I did exactly as you suggested above and I embed the results as a screen scrape of the window once the sync runs to completion [I chose my Toolbar profile as that has the smallest number of bookmarks in it, but can test with others if required].

You'll see that the results are a complete success - but I suspect this is because I have allow-listed my workstation in NextCloud's "Security" section. Happy to provide more data/details if needed.

Thank you!

[marcelklehr]

Ah, yes, I would need to see the results for after you removed your IP from the allow list

[sproggit]

Hi Marcel, I think this is a case of "Curiouser and Curiouser," said Alice...
I removed my workstation IP from the NextCloud "AllowList" value and re-ran a bookmark sync. My first choice was my "BookMarks Toolbar" data set, since it is the smallest... but that worked without error. When it finished a did a page refresh in the NC Admin panels to see if it had tripped the throttling response, but it had not. I took the screen shot attached here.

I then moved on to my "Bookmarks Menu" data set, which is by far the largest, covering maybe 3,800 of the 4,400 or so bookmarks I have. This, too, moved all the way to completion. I re-checked the state of my IP Address in the NC Admin Panels and I was still not blocked or throttle, but I noticed that the Menu sync took much, much less time than it had when I saw the issues.

In my original post for this possible bug report, I noted that after I had moved the "back end" of my NextCloud instance, all Floccus replication failed with errors until I had edited each of my 3 configured replication settings by re-entering my User Password and re-authorising Floccus to connect to NC at the back end. The first replication took much, much longer. I am starting to wonder if there was something special about that first replica after moving the NC web site that maybe resulted in it being treated as a "first time replication", except maybe without some of the safeguards that I would get if I had set the appropriate options in Floccus [I did not do that here].
Anyway, my attempt to syn my "Bookmarks Menu" data set produced so much on-screen output that it quickly scrolled off the top of the window... I don't think pasting that here helps, so I exported the log file and attached that instead.

Happy to experiment further or provide anything else you need... but just to confirm, today a sync worked, without the workstation listed in the "AllowList" and without the workstation being throttled at the end of the sync process. [ That result seems to me to be == "All OK Now"... but I still can't explain why i saw the errors over the weekend, unless it is related to the theory I express here...

Hmm... I've been trying to add the "devtools_Archive*.har" file, but GitHub won't accept it. I've tries compressing it to a Zip file, since the GitHub documentation said that would be acceptable, but that is also being rejected. If you can suggest how to get this file uploaded, I'm happy to try again.

[marcelklehr]

Heh, interesting! I suspect that the auth token that floccus had stored was not valid for the new nextcloud instance and thus you ran into authentication errors and were brute force throttled. Today you have re-connected the profiles and the auth tokens are valid and nextcloud has forgotten about the brute force attempts, so all is good :)

[sproggit]

> Heh, interesting! I suspect that the auth token that floccus had stored was not valid for the new nextcloud instance and thus you ran into authentication errors and were brute force throttled.

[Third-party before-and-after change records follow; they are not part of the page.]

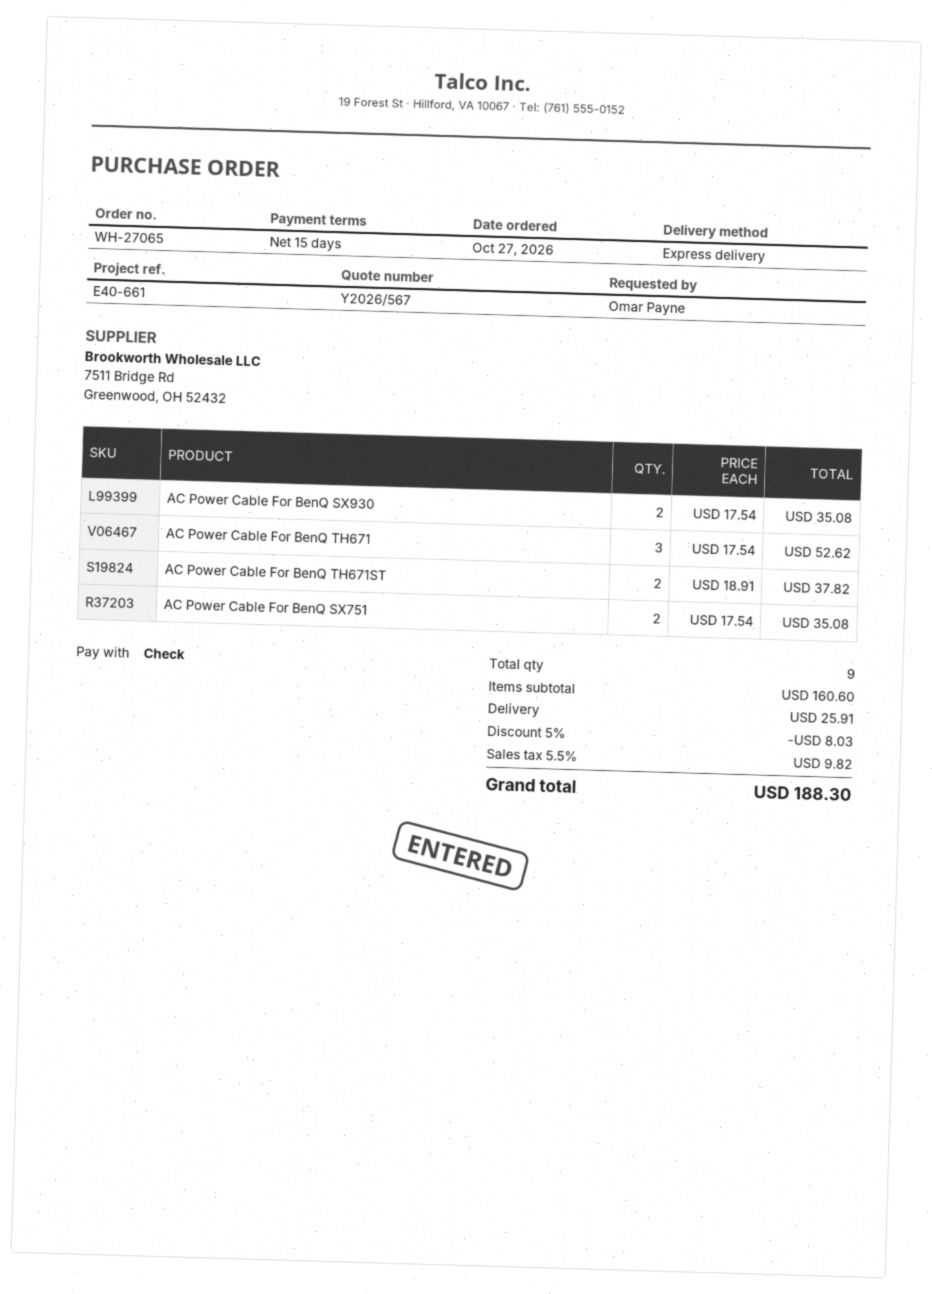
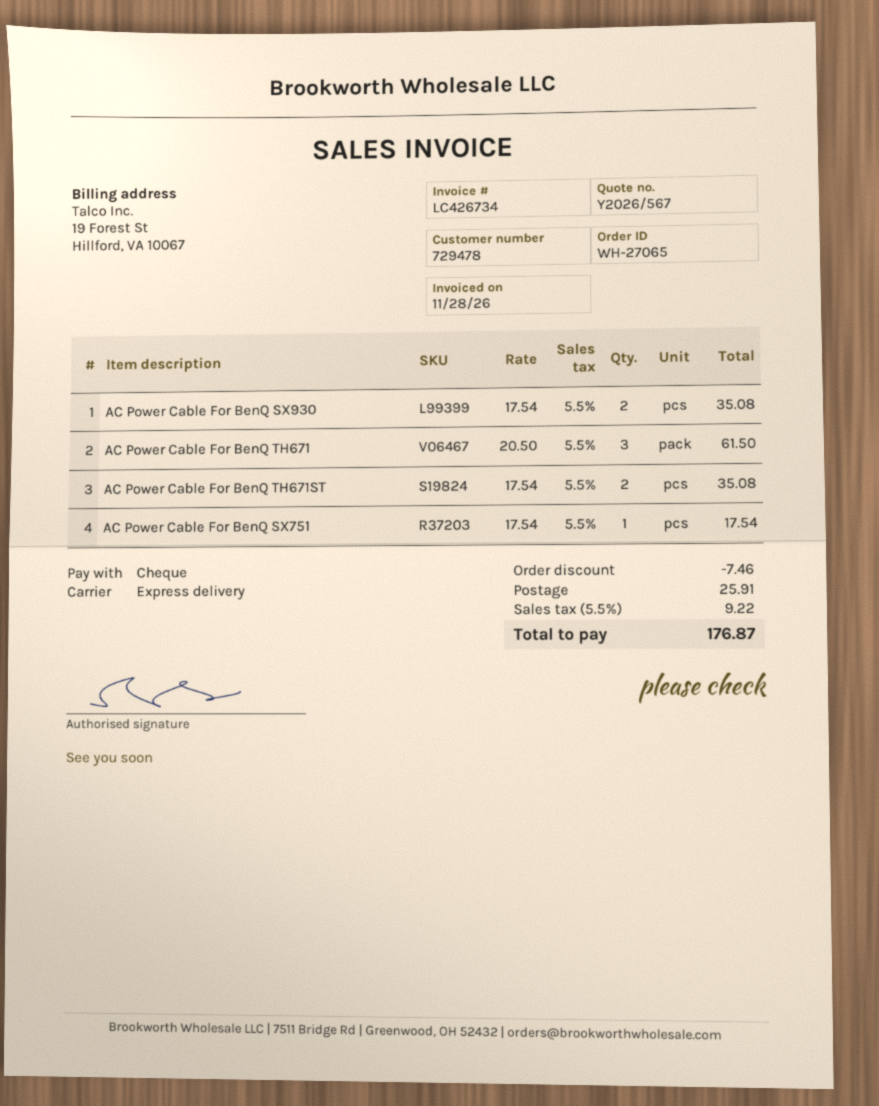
AC Power Cable For BenQ TH671: 3 x 17.54 = 52.62 -> 3 x 20.50 = 61.50
AC Power Cable For BenQ TH671ST: 2 x 18.91 = 37.82 -> 2 x 17.54 = 35.08
AC Power Cable For BenQ SX751: 2 x 17.54 = 35.08 -> 1 x 17.54 = 17.54
discount: 8.03 -> 7.46
tax: 5.5% = 9.82 -> 5.5% = 9.22
total: 188.30 -> 176.87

Today you have re-connected the profiles and the auth tokens are valid and nextcloud has forgotten about the brute force attempts, so all is good :)

Well, that's the interesting thing...

In order to move NextCloud to a new server, this is what I did:-

1. Build the new machine and OS, install Apache, PHP, etc. Use e.g. "sudo apachectl -M" to make sure that I had the correct selection of Apache and PHP modules installed.
2. Perform a "Test Installation" of NextCloud [using a different URL] and then add in all the "Apps" that I have in my main/production setup, so as to ensure that functionality was supported. [ For example, I learned that I have to have the "Redis" server installed and running for some of my NextCloud apps - and unless I tried to install and use those NC apps, I would see NextCloud running, think it was OK, and hit issues...
3. On the original NC host, put NextCloud in to Maintenance Mode using the OCC command.
4. Create a tar file of the entire NextCloud environment and then copy that tar file to the destination server. Also copy across the "/etc/apache2/sites-available/" configuration file and the public certificate and private key for my main NextCloud instance.
5. Un-tar the NextCloud site file in to /var/www/ - preserving user and group ownership values - and then double-check file and folder permissions.
6. Start the Apache2 instance and access the URL. Confirm that I see the message warning me that the site is in maintenance mode.
7. Use the OCC command to take NextCloud out of Maintenance Mode
8. Go back to the home page and successfully log in...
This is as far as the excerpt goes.